(SOURCE DATA)

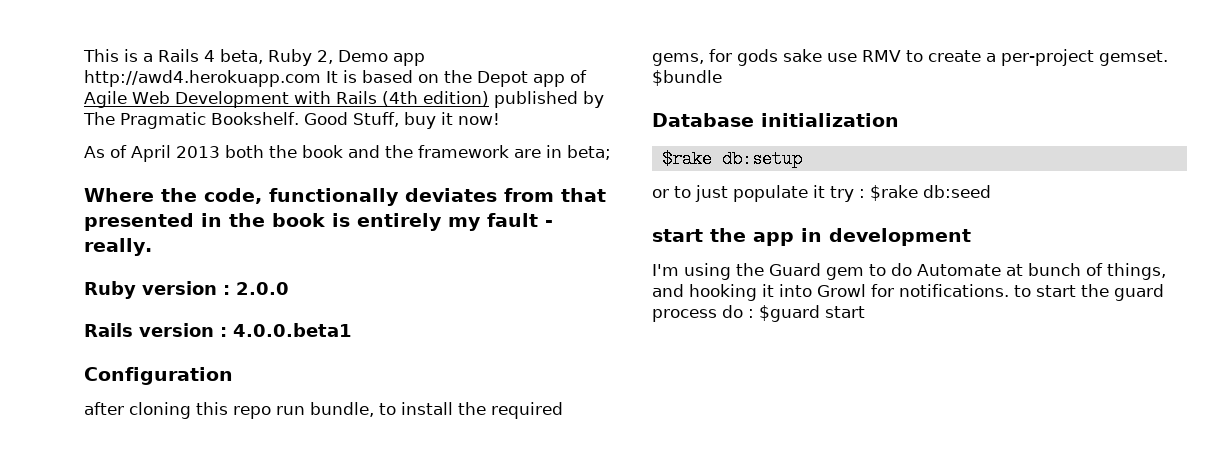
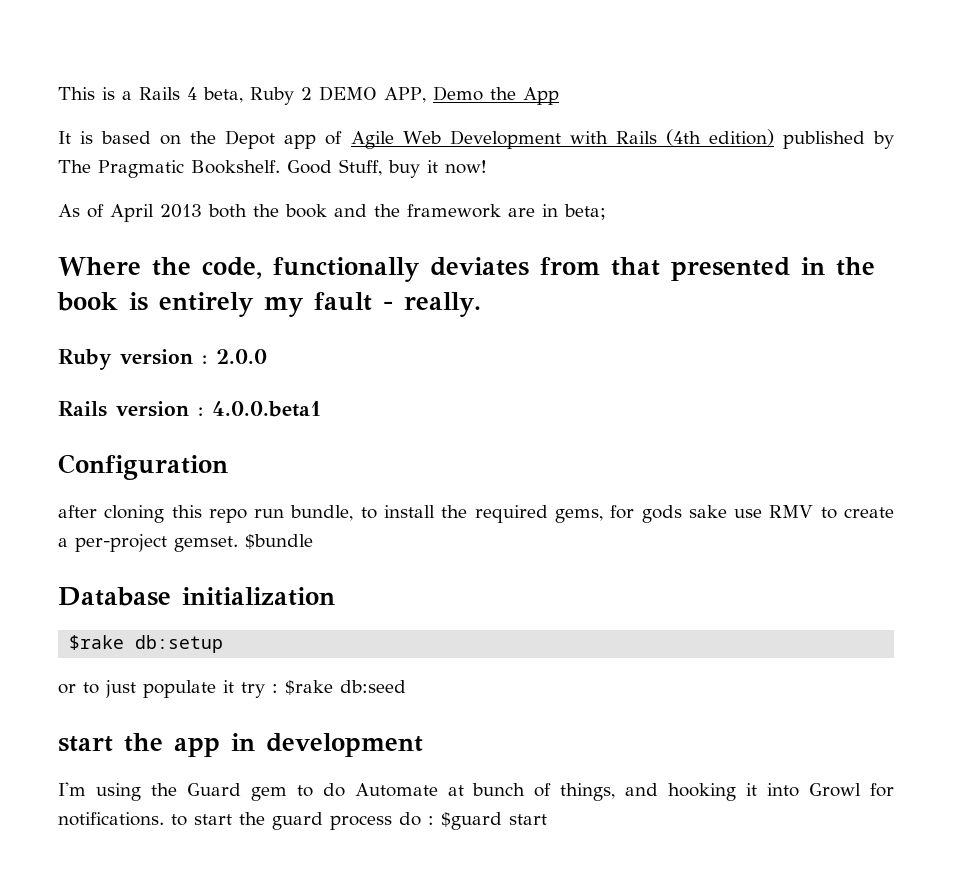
[317,50,425,66] [84,70,321,87] 2, Demo app http://awd4.herokuapp.com -> [301,86,559,105] 2 DEMO APP, Demo the App //

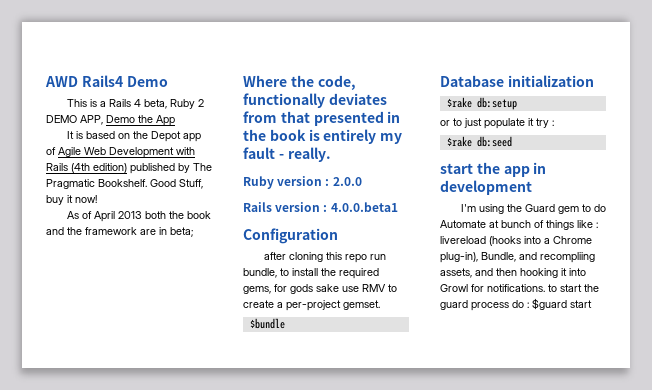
(58, 93) none -> [45,75,168,87] AWD Rails4 Demo //
(238, 544) none -> (380, 305) //
(278, 688) none -> (554, 123) //
[560,783,659,801] things, and -> [546,220,598,230] [440,236,592,246] [440,252,595,263] [440,268,517,278] things like : livereload (hooks into a Chrome plug-in), Bundle, and recompliing assets, and then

(End SOURCE DATA)

• ABOUT THIS TASK: Each line from the one containing "(58, 93) none" to the final line of the entries above must be returned exactly, and no other line may appear.

• REPLY:
(58, 93) none -> [45,75,168,87] AWD Rails4 Demo //
(238, 544) none -> (380, 305) //
(278, 688) none -> (554, 123) //
[560,783,659,801] things, and -> [546,220,598,230] [440,236,592,246] [440,252,595,263] [440,268,517,278] things like : livereload (hooks into a Chrome plug-in), Bundle, and recompliing assets, and then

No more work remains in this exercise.